### [Instructions for the task]
Every entry should come back exactly as written, minus the pictures.

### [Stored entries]

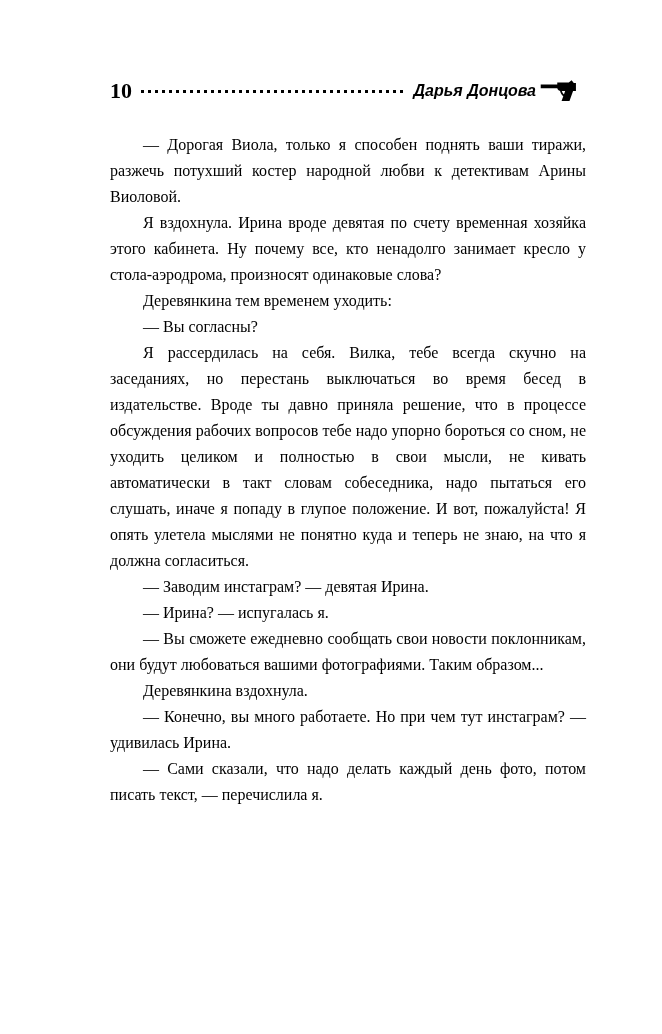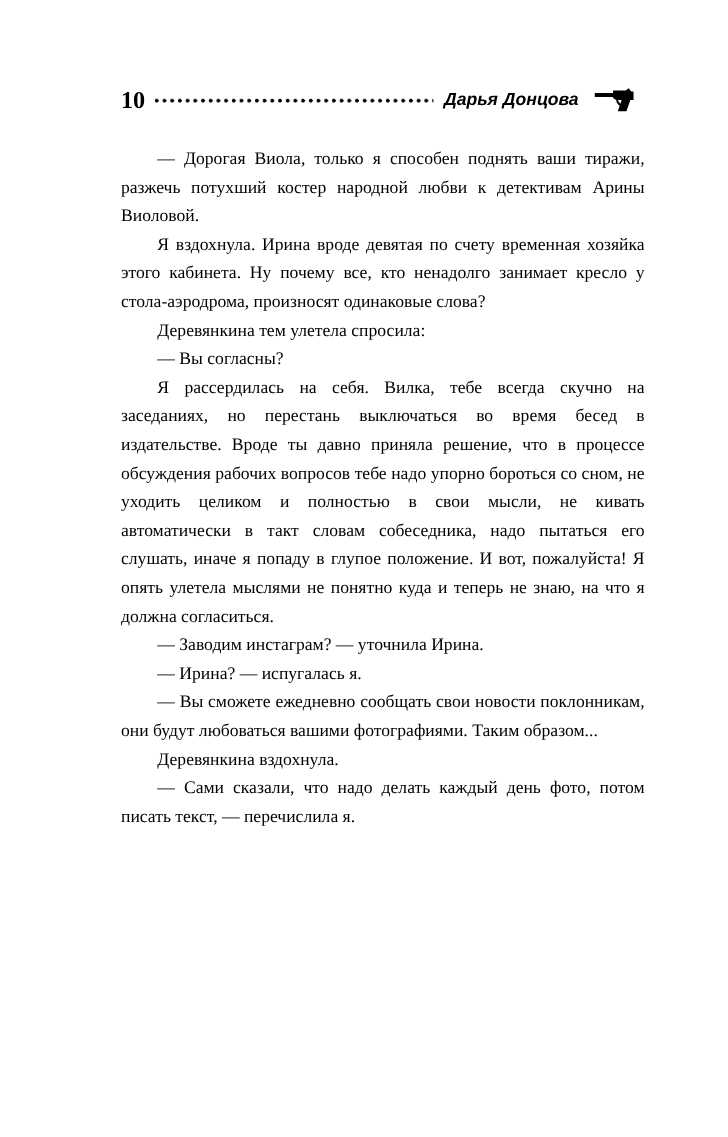--- a/index.html
+++ b/index.html
@@ -43,21 +43,21 @@
     background-repeat: repeat-x;
     background-position: left center;
   }
   .author-name {
     flex: 0 0 auto;
     font-family: "Liberation Sans", sans-serif;
     font-style: italic;
     font-weight: bold;
     font-size: 16px;
     white-space: nowrap;
-    margin-right: 14px;
+    margin-right: 4px;
   }
   .revolver-icon {
     flex: 0 0 auto;
     width: 46px;
     height: 30px;
     display: inline-block;
   }
   .body-text p {
     margin: 0;
     font-size: 16px;
@@ -80,23 +80,24 @@
 
         <path fill="#000" d="M1 11 H24 V8 H40 L44 5 L47 9 H50 V20 H46 L41 34 H30 L35 20 H31 Q25 20 24 16 H1 Z"></path>
         <path d="M29 20 q3 9 11 7" stroke="#000" stroke-width="2.5" fill="none"></path>
       </svg>
     </span>
   </div>
 
   <div class="body-text">
     <p>— Дорогая Виола, только я способен поднять ваши тиражи, разжечь потухший костер народной любви к детективам Арины Виоловой.</p>
     <p>Я вздохнула. Ирина вроде девятая по счету временная хозяйка этого кабинета. Ну почему все, кто ненадолго занимает кресло у стола-аэродрома, произносят одинаковые слова?</p>
-    <p>Деревянкина тем улетела спросила:</p>
+    <p>Деревянкина тем временем уходить:</p>
     <p>— Вы согласны?</p>
     <p>Я рассердилась на себя. Вилка, тебе всегда скучно на заседаниях, но перестань выключаться во время бесед в издательстве. Вроде ты давно приняла решение, что в процессе обсуждения рабочих вопросов тебе надо упорно бороться со сном, не уходить целиком и полностью в свои мысли, не кивать автоматически в такт словам собеседника, надо пытаться его слушать, иначе я попаду в глупое положение. И вот, пожалуйста! Я опять улетела мыслями не понятно куда и теперь не знаю, на что я должна согласиться.</p>
-    <p>— Заводим инстаграм? — уточнила Ирина.</p>
+    <p>— Заводим инстаграм? — девятая Ирина.</p>
     <p>— Ирина? — испугалась я.</p>
     <p>— Вы сможете ежедневно сообщать свои новости поклонникам, они будут любоваться вашими фотографиями. Таким образом...</p>
     <p>Деревянкина вздохнула.</p>
+    <p>— Конечно, вы много работаете. Но при чем тут инстаграм? — удивилась Ирина.</p>
     <p>— Сами сказали, что надо делать каждый день фото, потом писать текст, — перечислила я.</p>
   </div>
 
 </div>
 
 </body></html>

### [Result below]
--- a/index.html
+++ b/index.html
@@ -43,21 +43,21 @@
     background-repeat: repeat-x;
     background-position: left center;
   }
   .author-name {
     flex: 0 0 auto;
     font-family: "Liberation Sans", sans-serif;
     font-style: italic;
     font-weight: bold;
     font-size: 16px;
     white-space: nowrap;
-    margin-right: 14px;
+    margin-right: 4px;
   }
   .revolver-icon {
     flex: 0 0 auto;
     width: 46px;
     height: 30px;
     display: inline-block;
   }
   .body-text p {
     margin: 0;
     font-size: 16px;
@@ -80,23 +80,24 @@
 
         <path fill="#000" d="M1 11 H24 V8 H40 L44 5 L47 9 H50 V20 H46 L41 34 H30 L35 20 H31 Q25 20 24 16 H1 Z"></path>
         <path d="M29 20 q3 9 11 7" stroke="#000" stroke-width="2.5" fill="none"></path>
       </svg>
     </span>
   </div>
 
   <div class="body-text">
     <p>— Дорогая Виола, только я способен поднять ваши тиражи, разжечь потухший костер народной любви к детективам Арины Виоловой.</p>
     <p>Я вздохнула. Ирина вроде девятая по счету временная хозяйка этого кабинета. Ну почему все, кто ненадолго занимает кресло у стола-аэродрома, произносят одинаковые слова?</p>
-    <p>Деревянкина тем улетела спросила:</p>
+    <p>Деревянкина тем временем уходить:</p>
     <p>— Вы согласны?</p>
     <p>Я рассердилась на себя. Вилка, тебе всегда скучно на заседаниях, но перестань выключаться во время бесед в издательстве. Вроде ты давно приняла решение, что в процессе обсуждения рабочих вопросов тебе надо упорно бороться со сном, не уходить целиком и полностью в свои мысли, не кивать автоматически в такт словам собеседника, надо пытаться его слушать, иначе я попаду в глупое положение. И вот, пожалуйста! Я опять улетела мыслями не понятно куда и теперь не знаю, на что я должна согласиться.</p>
-    <p>— Заводим инстаграм? — уточнила Ирина.</p>
+    <p>— Заводим инстаграм? — девятая Ирина.</p>
     <p>— Ирина? — испугалась я.</p>
     <p>— Вы сможете ежедневно сообщать свои новости поклонникам, они будут любоваться вашими фотографиями. Таким образом...</p>
     <p>Деревянкина вздохнула.</p>
+    <p>— Конечно, вы много работаете. Но при чем тут инстаграм? — удивилась Ирина.</p>
     <p>— Сами сказали, что надо делать каждый день фото, потом писать текст, — перечислила я.</p>
   </div>
 
 </div>
 
 </body></html>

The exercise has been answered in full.